Il se tut un instant, puis grimaça à demi, tandis que Harry explosait de rire, rapidement suivi par Draco.
– Hum... Mauvais exemple. Mauvaise image mentale.
– Pitié, Severus, hoqueta son filleul. Certaines choses ne sont pas bonnes à dire !
Légèrement en retrait, Daphnée pouffait plus discrètement, les roues rouges et les yeux brillants.
– Par Merlin, Severus ! bredouilla Harry les larmes aux yeux. C'est une chose que Draco ou moi pourrions suggérer, mais pas toi !
Si l'un d'entre eux le remarqua, son tutoiement spontané ne fut pas relevé et ils riaient encore de concert lorsque Lucius et Minerva arrivèrent à leur tour sur le perron, interloqués de les voir tous s'esclaffer, hormis Severus passablement contrit de sa bévue et Iris dont le visage incertain reflétait une parfaite innocence.
– Eh bien ? fit Lucius avec un regard appuyé vers Harry, dont il avait sans nul doute remarqué la familiarité envers Severus.

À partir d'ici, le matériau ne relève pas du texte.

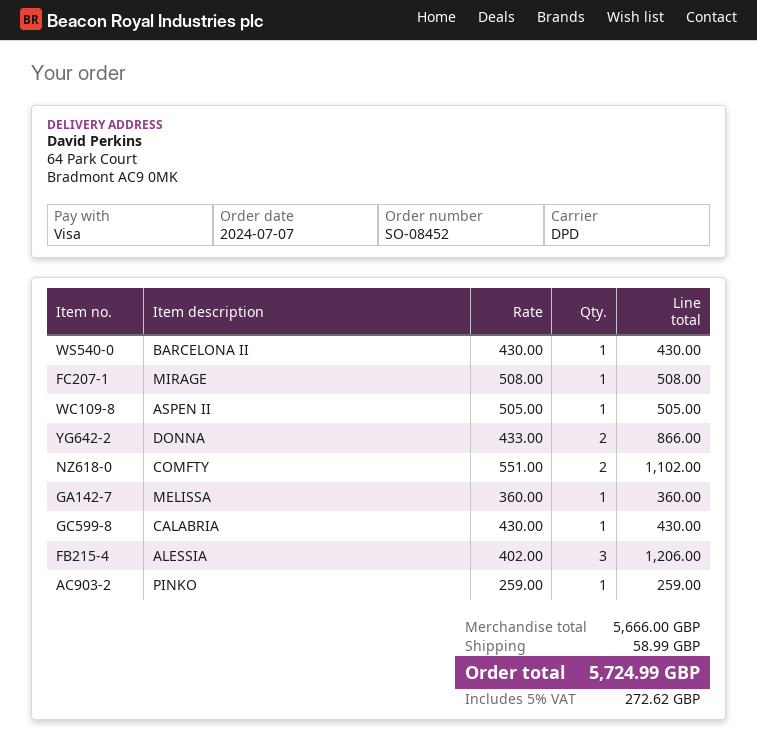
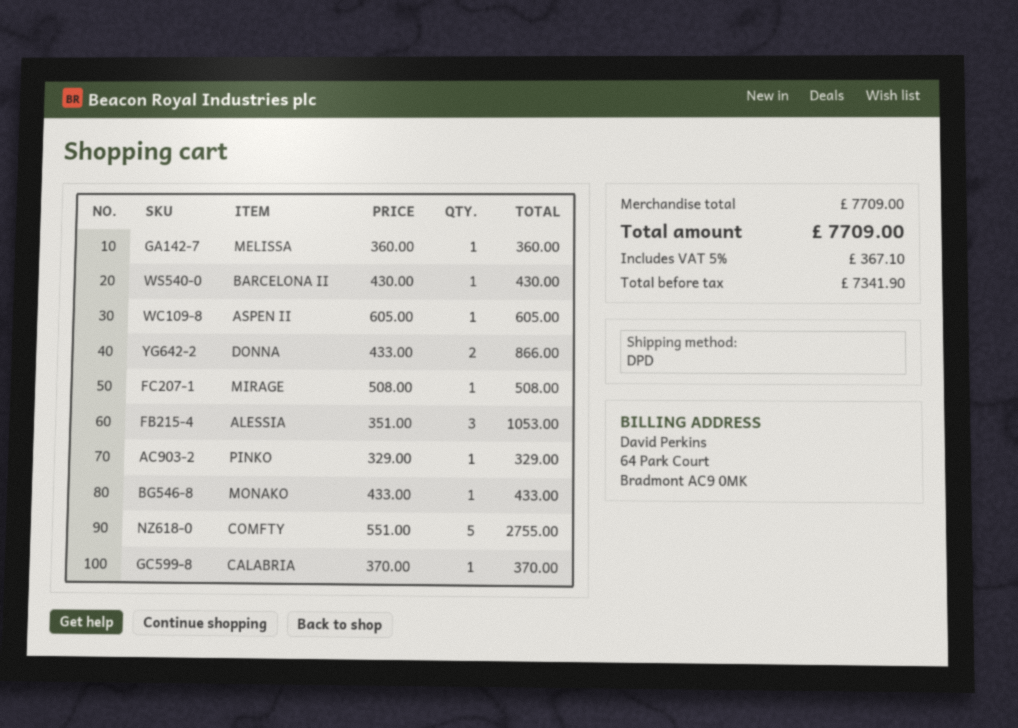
ASPEN II: 1 x 505.00 = 505.00 -> 1 x 605.00 = 605.00
COMFTY: 2 x 551.00 = 1102.00 -> 5 x 551.00 = 2755.00
CALABRIA: 1 x 430.00 = 430.00 -> 1 x 370.00 = 370.00
ALESSIA: 3 x 402.00 = 1206.00 -> 3 x 351.00 = 1053.00
PINKO: 1 x 259.00 = 259.00 -> 1 x 329.00 = 329.00
MONAKO: none -> 1 x 433.00 = 433.00
subtotal: 5666.00 -> 7709.00
shipping: 58.99 -> none
tax: 5% = 272.62 -> 5% = 367.10
total: 5724.99 -> 7709.00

Que nous vaut ces rires à gorge déployée ?
– J'ai eu un mot malheureux, répondit Severus en les fusillant du regard, et les adolescents sont de retour...
– Severus nous expliquait pourquoi il préfère les esquimaus à la vanille plutôt qu'à la fraise, ricana Harry.

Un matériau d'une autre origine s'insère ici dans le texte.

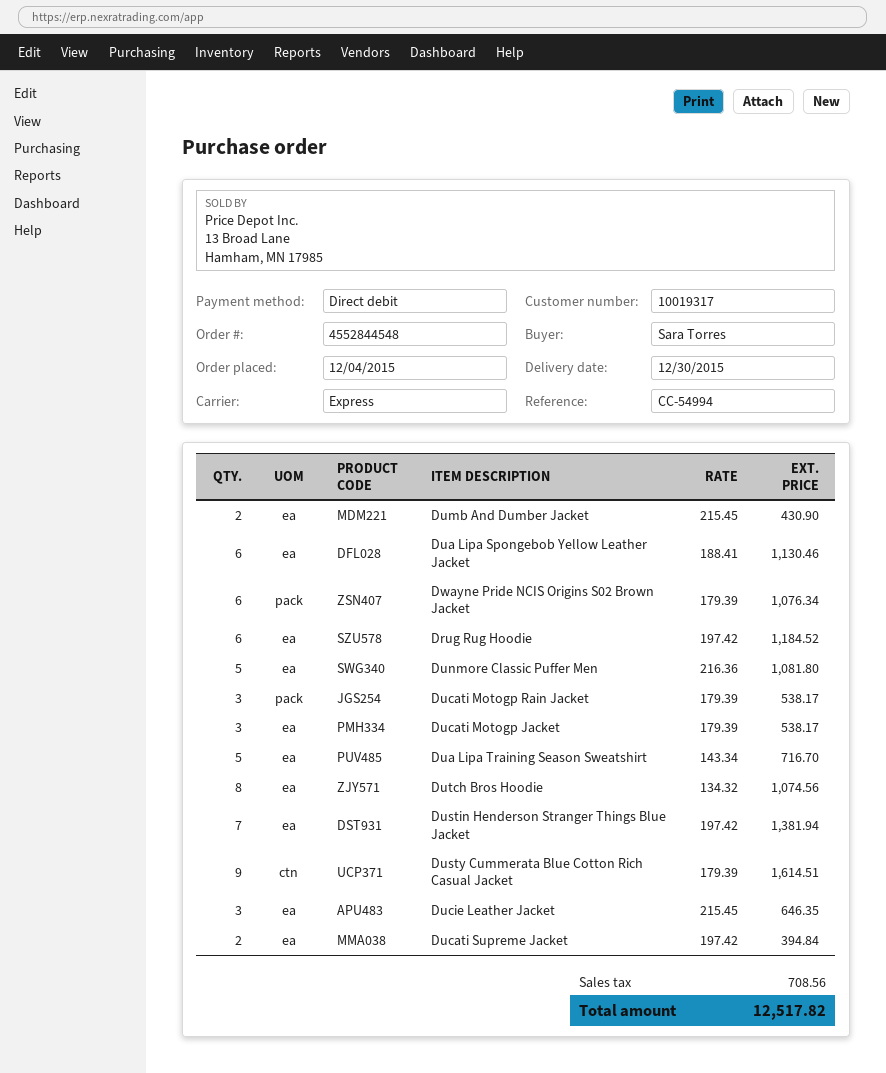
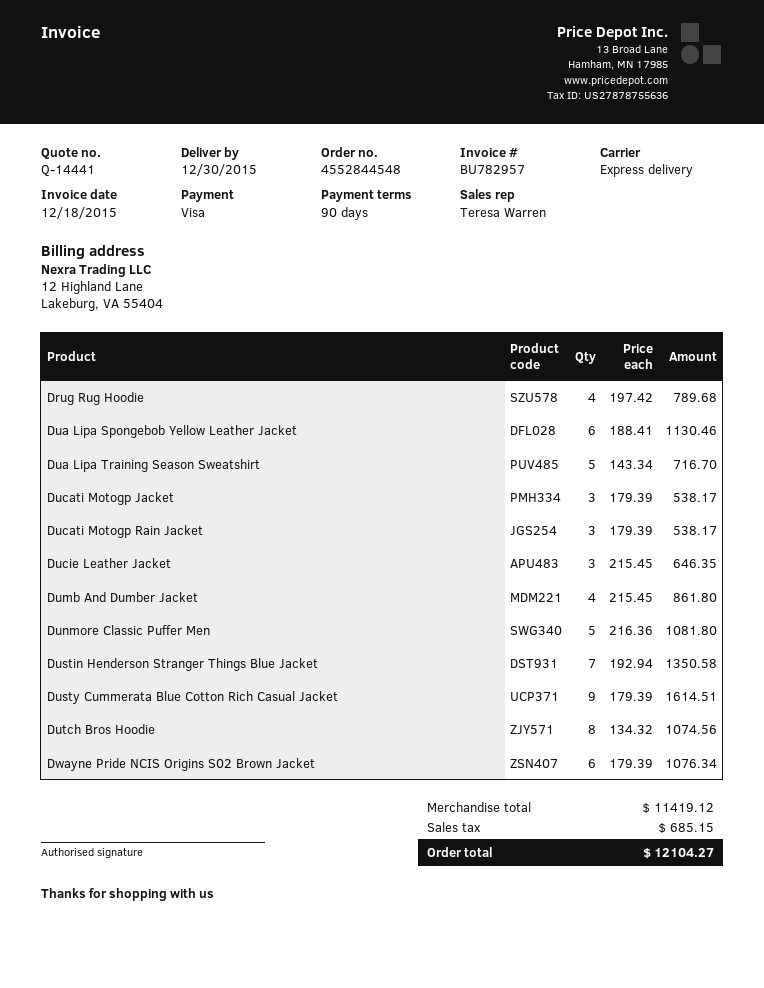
payment method: direct debit -> Visa
Dumb And Dumber Jacket: 2 x 215.45 = 430.90 -> 4 x 215.45 = 861.80
Drug Rug Hoodie: 6 x 197.42 = 1184.52 -> 4 x 197.42 = 789.68
Dustin Henderson Stranger Things Blue Jacket: 7 x 197.42 = 1381.94 -> 7 x 192.94 = 1350.58
Ducati Supreme Jacket: 2 x 197.42 = 394.84 -> none
tax: 708.56 -> 685.15
total: 12517.82 -> 12104.27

– Toi ? s'étonna Lucius en se tournant vers son compagnon. Mais tu détestes la glace ?!
.
.
Ils avaient fini par se calmer au bout d'un long moment, évitant de se regarder pour ne pas se remettre à pouffer bêtement, et tentaient par tous les moyens d'esquiver les questions des filles qui ne comprenaient toujours pas la raison de leur hilarité. Severus, lui, bougonnait toujours sous le regard tendre et vaguement moqueur de Lucius.
– Une petite séance de quidditch serait de bon ton pour calmer un peu ces jeunes gens, je crois, fit-il en souriant.
Il n'en fallut pas plus à Draco qui sauta sur l'occasion pour faire venir d'un coup de baguette magique les deux balais rangés dans un placard du hall d'entrée.
– Excellente idée ! jubila-t-il. Et cette fois-ci, tu n'y couperas pas !
Harry tenta bien de protester que le fou rire avait ravagé ses abdominaux et qu'il n'était pas en état, mais rien n'y fit, et tous ensemble, ils se dirigèrent vers un pré au fond des jardins du Manoir.
Merci à ceux qui commentent ou qui mettent en favori. N'hésitez pas à laisser un commentaire pour me donner vos impressions
On commence à l'aborder un peu plus dans ce chapitre, et ce sera un des arcs secondaires de l'histoire: je trouvais intéressant de parler de la perception de l'homosexualité, au niveau privé (la famille, les amis), mais surtout au niveau public (Lucius est une personnalité publique et un ancien Ministre). Je trouve trop facile, comme dans beaucoup de fanfictions, de dire que le monde sorcier est tolérant sur ce point-là; il ne l'est pas concernant la question du sang (Sang-Pur/ Sang-Mêlé), je trouve illogique qu'il le soit concernant l'homosexualité. Les personnages doivent donc faire face au regard extérieur, choisir de s'assumer ou non, de se montrer ou non, avec les difficultés que cela comporte, comme dans le monde réel. Et parfois, notre propre ennemi, c'est nous-mêmes.